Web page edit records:
Content starts
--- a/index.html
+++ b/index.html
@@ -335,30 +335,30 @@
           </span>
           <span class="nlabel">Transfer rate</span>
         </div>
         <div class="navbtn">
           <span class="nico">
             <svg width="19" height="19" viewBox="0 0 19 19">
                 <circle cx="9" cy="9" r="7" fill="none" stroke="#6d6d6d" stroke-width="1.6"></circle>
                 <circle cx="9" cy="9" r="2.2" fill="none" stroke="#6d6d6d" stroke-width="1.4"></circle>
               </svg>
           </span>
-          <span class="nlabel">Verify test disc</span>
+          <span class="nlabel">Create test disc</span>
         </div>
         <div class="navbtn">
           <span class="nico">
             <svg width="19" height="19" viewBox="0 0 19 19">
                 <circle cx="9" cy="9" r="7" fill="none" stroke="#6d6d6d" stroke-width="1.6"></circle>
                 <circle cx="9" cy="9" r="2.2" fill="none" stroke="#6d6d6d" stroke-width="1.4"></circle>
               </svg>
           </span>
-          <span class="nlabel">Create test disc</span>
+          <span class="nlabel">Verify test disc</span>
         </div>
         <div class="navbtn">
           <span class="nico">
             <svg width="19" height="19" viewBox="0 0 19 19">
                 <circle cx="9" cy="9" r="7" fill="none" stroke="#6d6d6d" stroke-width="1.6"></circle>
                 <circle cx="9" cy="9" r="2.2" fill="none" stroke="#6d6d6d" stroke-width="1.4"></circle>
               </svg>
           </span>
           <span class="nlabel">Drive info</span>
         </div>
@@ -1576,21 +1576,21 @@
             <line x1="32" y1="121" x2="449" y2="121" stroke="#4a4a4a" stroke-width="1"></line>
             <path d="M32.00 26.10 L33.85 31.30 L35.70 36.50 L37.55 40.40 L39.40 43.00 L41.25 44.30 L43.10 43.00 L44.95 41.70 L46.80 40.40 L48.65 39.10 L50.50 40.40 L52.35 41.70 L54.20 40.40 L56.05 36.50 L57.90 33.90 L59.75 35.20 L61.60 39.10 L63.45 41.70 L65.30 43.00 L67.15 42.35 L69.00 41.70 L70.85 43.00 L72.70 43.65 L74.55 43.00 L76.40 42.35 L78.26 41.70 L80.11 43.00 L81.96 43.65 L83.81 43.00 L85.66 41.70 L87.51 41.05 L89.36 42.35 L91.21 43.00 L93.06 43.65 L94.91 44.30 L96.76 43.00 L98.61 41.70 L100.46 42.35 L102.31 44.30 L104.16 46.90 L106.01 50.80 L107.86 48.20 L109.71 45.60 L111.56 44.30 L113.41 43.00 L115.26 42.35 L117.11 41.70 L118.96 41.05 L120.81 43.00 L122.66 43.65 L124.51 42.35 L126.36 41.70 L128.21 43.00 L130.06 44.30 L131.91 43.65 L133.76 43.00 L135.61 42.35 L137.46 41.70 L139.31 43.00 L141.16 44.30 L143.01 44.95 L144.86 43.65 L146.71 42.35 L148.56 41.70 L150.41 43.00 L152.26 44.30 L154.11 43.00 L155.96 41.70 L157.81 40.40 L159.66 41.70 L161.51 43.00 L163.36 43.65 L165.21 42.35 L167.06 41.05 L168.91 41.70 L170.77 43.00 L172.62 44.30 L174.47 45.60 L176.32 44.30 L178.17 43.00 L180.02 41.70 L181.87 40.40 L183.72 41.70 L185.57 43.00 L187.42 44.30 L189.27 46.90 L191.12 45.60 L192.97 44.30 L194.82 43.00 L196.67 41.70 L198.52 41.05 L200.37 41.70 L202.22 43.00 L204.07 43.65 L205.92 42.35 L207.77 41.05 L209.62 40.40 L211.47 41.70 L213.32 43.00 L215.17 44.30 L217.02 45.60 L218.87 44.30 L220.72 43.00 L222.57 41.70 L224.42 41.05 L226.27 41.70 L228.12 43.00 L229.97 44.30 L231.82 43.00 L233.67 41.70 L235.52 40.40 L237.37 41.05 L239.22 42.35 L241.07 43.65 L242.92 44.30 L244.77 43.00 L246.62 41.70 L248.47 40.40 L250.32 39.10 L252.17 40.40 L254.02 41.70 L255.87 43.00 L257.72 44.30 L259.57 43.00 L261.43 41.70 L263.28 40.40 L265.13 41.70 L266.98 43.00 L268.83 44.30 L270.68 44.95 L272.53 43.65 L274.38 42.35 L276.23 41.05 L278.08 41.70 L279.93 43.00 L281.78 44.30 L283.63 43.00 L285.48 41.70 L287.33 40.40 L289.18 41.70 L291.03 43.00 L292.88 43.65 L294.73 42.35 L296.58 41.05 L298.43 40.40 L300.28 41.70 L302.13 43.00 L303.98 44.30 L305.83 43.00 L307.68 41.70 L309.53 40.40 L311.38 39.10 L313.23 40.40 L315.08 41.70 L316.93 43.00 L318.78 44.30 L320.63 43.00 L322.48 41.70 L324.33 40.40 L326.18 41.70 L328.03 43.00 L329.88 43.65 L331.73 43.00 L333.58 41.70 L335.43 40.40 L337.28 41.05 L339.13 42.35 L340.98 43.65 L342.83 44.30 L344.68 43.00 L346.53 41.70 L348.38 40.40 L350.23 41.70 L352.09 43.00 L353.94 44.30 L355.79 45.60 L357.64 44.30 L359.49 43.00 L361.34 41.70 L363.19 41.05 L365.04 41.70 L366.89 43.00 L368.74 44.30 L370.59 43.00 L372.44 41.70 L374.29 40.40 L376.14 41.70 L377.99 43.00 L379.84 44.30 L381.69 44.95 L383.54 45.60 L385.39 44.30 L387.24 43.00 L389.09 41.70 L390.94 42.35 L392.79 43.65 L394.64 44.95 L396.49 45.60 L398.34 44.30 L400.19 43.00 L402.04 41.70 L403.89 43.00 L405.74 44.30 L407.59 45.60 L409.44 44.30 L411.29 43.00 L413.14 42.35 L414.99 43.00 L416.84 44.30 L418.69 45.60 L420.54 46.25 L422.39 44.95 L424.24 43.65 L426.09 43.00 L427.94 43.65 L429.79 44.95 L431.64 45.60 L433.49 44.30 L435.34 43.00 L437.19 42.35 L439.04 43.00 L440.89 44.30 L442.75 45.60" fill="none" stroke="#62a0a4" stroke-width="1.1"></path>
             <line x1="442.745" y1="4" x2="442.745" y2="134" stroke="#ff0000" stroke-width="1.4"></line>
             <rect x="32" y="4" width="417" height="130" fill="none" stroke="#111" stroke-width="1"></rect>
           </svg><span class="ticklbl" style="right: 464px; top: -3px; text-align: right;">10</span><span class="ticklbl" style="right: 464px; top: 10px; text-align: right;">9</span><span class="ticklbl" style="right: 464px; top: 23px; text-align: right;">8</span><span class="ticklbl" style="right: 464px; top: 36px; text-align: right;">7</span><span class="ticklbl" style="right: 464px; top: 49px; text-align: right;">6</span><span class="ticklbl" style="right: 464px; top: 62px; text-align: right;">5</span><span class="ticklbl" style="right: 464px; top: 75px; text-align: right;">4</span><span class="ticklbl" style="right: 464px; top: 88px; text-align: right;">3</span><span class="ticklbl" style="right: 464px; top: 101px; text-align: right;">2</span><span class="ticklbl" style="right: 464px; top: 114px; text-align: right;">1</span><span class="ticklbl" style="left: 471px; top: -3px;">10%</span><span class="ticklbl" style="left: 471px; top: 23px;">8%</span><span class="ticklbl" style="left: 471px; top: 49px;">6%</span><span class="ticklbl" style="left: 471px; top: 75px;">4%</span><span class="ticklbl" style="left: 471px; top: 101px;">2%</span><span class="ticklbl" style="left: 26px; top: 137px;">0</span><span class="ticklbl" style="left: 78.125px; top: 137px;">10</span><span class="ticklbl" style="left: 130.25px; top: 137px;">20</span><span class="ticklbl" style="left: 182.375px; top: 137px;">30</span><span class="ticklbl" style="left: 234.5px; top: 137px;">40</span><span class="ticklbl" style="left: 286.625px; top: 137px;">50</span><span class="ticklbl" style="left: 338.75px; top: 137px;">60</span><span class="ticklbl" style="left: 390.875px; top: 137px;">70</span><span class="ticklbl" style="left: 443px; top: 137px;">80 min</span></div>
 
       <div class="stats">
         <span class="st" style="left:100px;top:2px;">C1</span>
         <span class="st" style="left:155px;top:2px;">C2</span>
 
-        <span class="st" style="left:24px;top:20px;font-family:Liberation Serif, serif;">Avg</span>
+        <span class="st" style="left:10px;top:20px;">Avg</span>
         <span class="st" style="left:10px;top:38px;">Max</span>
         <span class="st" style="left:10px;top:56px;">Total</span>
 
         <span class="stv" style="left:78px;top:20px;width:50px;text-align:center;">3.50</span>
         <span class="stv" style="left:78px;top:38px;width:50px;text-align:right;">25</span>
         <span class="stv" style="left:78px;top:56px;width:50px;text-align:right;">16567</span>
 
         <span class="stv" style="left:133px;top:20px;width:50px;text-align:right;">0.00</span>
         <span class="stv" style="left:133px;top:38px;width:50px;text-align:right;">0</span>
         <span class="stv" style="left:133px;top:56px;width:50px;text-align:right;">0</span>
Content ends
Content starts
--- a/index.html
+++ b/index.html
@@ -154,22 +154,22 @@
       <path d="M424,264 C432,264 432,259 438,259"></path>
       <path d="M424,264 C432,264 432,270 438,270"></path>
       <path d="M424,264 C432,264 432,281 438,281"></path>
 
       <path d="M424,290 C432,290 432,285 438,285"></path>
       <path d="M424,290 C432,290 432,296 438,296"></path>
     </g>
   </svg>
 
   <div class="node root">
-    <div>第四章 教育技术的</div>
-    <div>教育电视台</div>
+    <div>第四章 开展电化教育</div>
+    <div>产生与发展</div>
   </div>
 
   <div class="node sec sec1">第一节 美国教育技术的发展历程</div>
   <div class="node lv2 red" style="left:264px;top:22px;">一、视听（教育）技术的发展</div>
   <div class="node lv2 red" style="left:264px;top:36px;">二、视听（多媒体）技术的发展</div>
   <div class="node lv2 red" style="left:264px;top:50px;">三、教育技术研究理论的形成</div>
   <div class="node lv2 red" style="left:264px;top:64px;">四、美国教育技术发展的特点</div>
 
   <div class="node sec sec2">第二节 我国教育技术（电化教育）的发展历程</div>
Content ends
In the records above, find each line that mentions the string "nlabel", then copy it.

Solution for this problem:
           <span class="nlabel">Transfer rate</span>
-          <span class="nlabel">Verify test disc</span>
+          <span class="nlabel">Create test disc</span>
-          <span class="nlabel">Create test disc</span>
+          <span class="nlabel">Verify test disc</span>
           <span class="nlabel">Drive info</span>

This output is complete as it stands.